How do you feel about the above situation?

NZ had a fair few western and eastern European and Chinese immigrants among others back when it started up. Due to the lack of easy travel and communication it seems they easily enough integrated.

But there gets a point where the speed of new arrivals is too fast for full integration, which results in pockets of nationalities residing side by side in the same country. NZ currently has net migration at a rate of 13 per 1,000 population (vs 3.4 for UK and US). Being a small country that rate ebbs and flows, being negative some years, but generally runs higher overall than the US and the UK. We have control over the rate of immigrants, and supposedly have 'high' standards for new arrivals, but we don't have control over the quality of the people leaving.

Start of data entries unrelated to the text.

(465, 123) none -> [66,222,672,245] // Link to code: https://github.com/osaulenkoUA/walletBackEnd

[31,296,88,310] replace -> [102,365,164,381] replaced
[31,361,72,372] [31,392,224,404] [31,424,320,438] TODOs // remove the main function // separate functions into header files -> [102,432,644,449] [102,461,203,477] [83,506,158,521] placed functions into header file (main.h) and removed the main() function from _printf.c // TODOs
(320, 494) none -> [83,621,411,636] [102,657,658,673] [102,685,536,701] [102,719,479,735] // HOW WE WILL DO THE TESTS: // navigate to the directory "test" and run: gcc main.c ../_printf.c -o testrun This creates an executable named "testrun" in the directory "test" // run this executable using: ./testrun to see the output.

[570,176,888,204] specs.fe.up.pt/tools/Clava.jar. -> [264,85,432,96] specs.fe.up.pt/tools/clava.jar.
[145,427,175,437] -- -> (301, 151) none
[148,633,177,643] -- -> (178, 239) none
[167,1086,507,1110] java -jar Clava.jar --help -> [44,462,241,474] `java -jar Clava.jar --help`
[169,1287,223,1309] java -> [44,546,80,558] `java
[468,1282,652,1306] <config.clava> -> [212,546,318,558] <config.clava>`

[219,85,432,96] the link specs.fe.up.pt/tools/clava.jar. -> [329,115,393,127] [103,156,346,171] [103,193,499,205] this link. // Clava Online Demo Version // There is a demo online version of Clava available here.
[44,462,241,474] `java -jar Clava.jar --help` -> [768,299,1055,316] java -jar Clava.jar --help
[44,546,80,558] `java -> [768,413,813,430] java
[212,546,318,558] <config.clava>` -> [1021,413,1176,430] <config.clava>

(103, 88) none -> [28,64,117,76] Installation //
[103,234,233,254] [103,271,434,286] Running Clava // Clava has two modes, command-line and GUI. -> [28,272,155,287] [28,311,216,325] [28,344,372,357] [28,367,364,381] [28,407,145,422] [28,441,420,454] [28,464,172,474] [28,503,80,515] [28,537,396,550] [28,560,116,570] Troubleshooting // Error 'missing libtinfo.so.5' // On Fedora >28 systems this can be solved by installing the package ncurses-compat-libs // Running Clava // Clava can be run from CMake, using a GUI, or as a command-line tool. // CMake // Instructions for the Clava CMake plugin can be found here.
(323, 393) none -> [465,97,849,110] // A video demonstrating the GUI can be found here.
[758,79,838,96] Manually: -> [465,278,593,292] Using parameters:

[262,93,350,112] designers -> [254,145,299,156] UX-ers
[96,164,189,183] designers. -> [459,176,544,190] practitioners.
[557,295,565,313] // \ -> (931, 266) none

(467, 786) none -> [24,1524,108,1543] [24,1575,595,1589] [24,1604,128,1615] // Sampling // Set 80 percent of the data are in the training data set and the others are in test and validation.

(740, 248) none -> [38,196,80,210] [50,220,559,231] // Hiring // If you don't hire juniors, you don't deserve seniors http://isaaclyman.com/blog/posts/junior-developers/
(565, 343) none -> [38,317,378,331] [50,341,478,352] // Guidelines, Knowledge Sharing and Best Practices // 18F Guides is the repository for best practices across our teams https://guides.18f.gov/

So overall probably not a lot in the intellectual stakes changes.

I certainly have a fear (possibly irrational) that due to the population growth in the African and Asian countries that over time they will have a heavier presence in NZ, and due to the ease which immigrants can live, without being integrated, will result in a fractured country. Essentially a mini-world. I think it is good to bring new idea's from other cultures, however, those that move to a new country should generally adopt their new homes way of living, rather than trying to bring their entire way of life with them. It does get messy, as I also believe you should be thank-ful for your own heritage, and keep hold of that. Essentially, bring good idea's, but don't try and change things! A poor example, NZ generally is not religious, and I'm certainly not, so as bad as it was for a nutcase to go into a mosque I don't think there should have been any mosques in the first place.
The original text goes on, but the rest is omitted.